6. In den ersten Wochen der Eroberung der Bahn ließen die Zeitungsnachrichten wie auch die Erklärungen der sowjetischen Regierung die Annahme auf eine weltweite Beilegung des Konfliktes zu. Die Tatsache aber, dass der Konflikt sich so lange hinzieht, kompliziert nicht nur die gesamte Lage ausgesprochen, sondern lässt auch die Vermutung zu, dass noch eine dritte Kraft aktiv am Spiel teilnimmt, von der wir bisher allzu wenig wissen. Ob die sowjetische Diplomatie richtig oder falsch manövriert hat – das ist eine andere Frage. Um sie zu entscheiden, stehen uns nicht alle notwendigen Daten zur Verfügung. Wenn sie aber taktische Fehler begangen hat, dann ist es sehr wahrscheinlich, dass dies nicht in Bezug auf die imperialistische Zerstörung der nationalen Rechte Chinas geschehen ist, sondern in Bezug auf die faktische Einschätzung der Lage. Wenn – wie „Humaniste" in einem Artikel von 25. September fest voraussagt – der Krieg noch in diesem Herbst ausbricht, dann kann er unübersehbare Folgen haben. Wir wissen nicht, über welche Quellen der „Humaniste" verfügt. Aber die Opposition muss sich auch auf eine solch krasse Wendung gefasst machen.

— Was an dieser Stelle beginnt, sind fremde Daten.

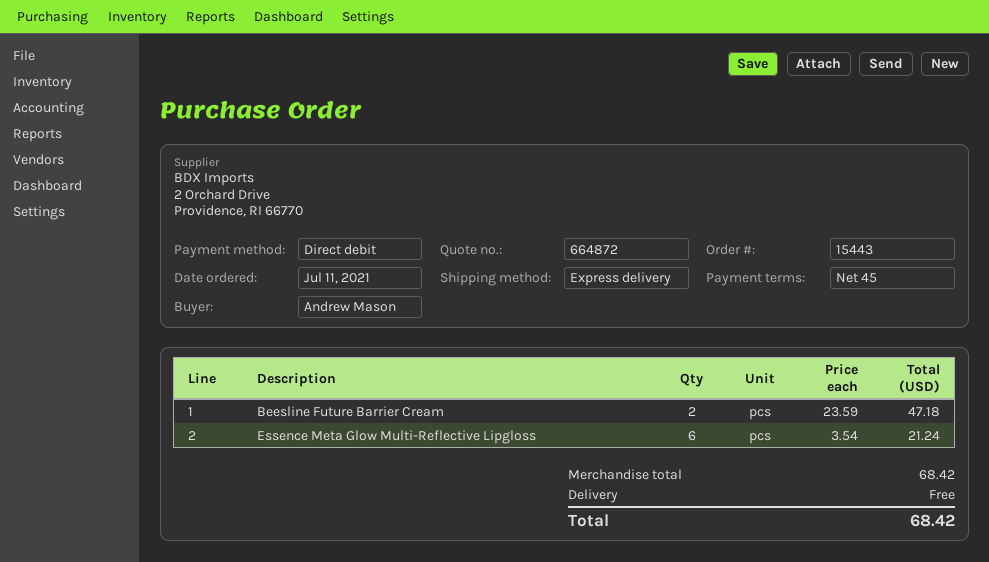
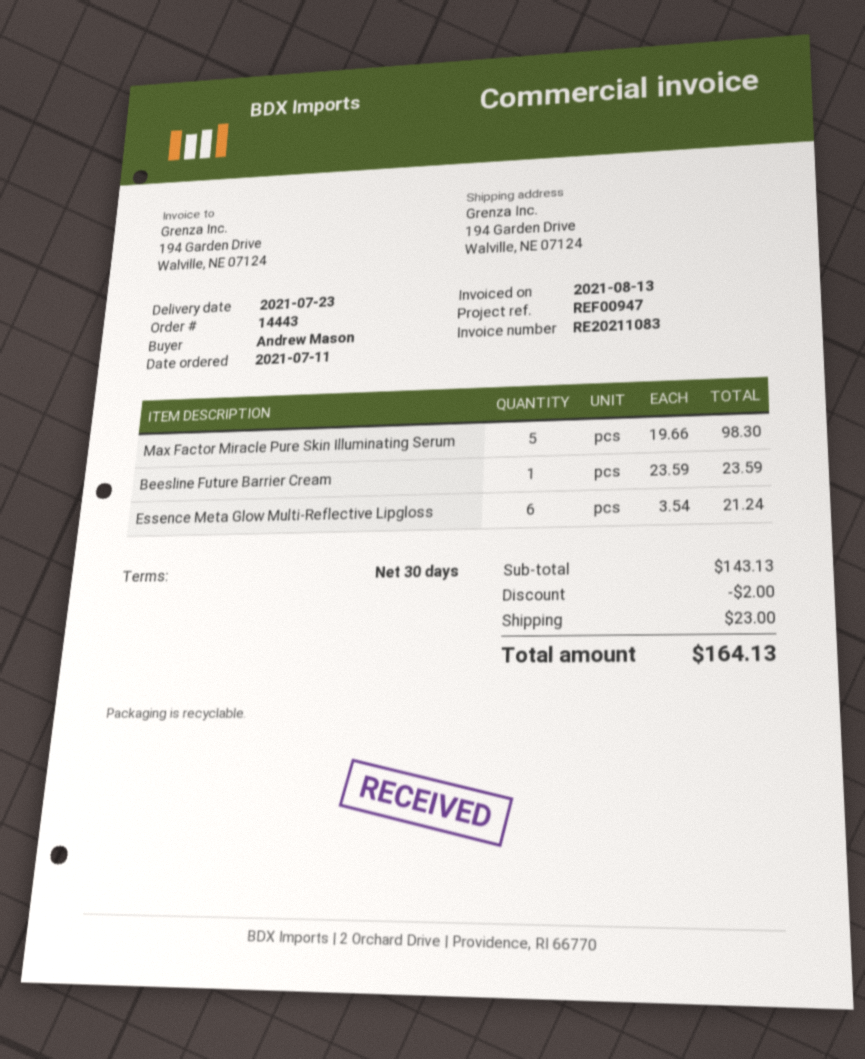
order number: 15443 -> 14443
payment terms: 45 days -> 30 days
Beesline Future Barrier Cream: 2 x 23.59 = 47.18 -> 1 x 23.59 = 23.59
Max Factor Miracle Pure Skin Illuminating Serum: none -> 5 x 19.66 = 98.30
subtotal: 68.42 -> 143.13
discount: none -> 2.00
shipping: 0.00 -> 23.00
total: 68.42 -> 164.13

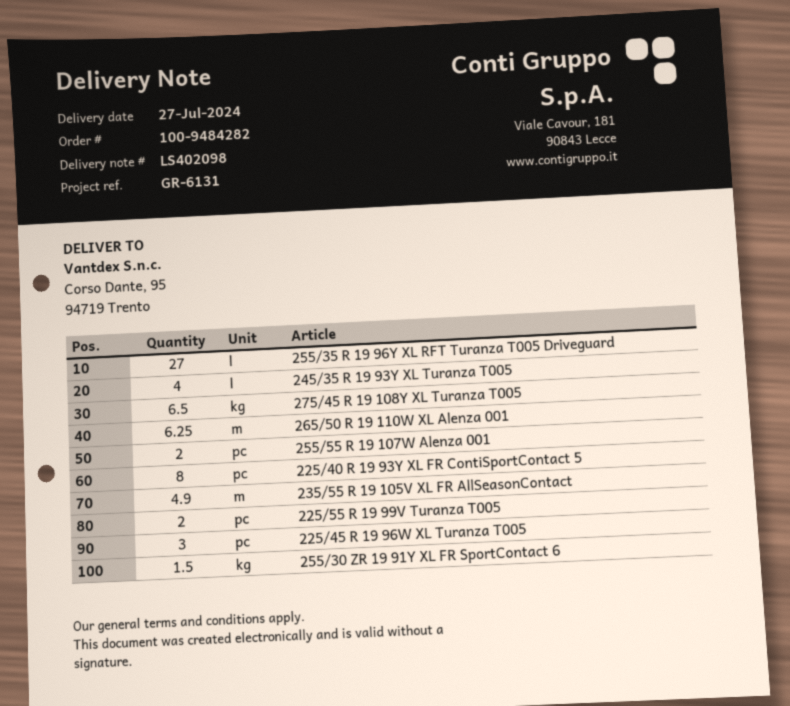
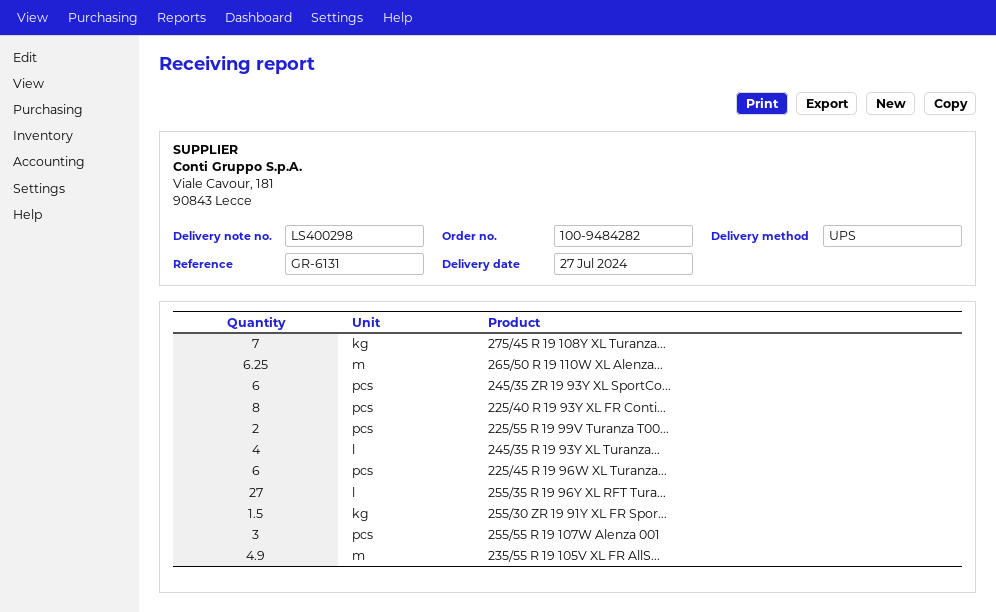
delivery note number: LS402098 -> LS400298
275/45 R 19 108Y XL Turanza T005: 6.5 -> 7
255/55 R 19 107W Alenza 001: 2 -> 3
225/45 R 19 96W XL Turanza T005: 3 -> 6
245/35 ZR 19 93Y XL SportCo...: none -> 6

Overstraeten beendet seinen Artikel mit zwei Losungen: „Für die Verteidigung der Sowjetunion!" „Gegen den Stalinismus!“ Beide Losungen sind vollkommen richtig. So hat die russische Opposition das Problem gesehen. Das bedeutet aber gerade, dass die Oppositionellen im Kriegsfall vollständig und bedingungslos auf der Seite der Sowjetrepublik stehen werden. Und schon jetzt müssen sie sich vor den Augen der Arbeitermassen eindeutig von all denen trennen, die in dieser grundlegenden Frage zweideutige Positionen einnehmen.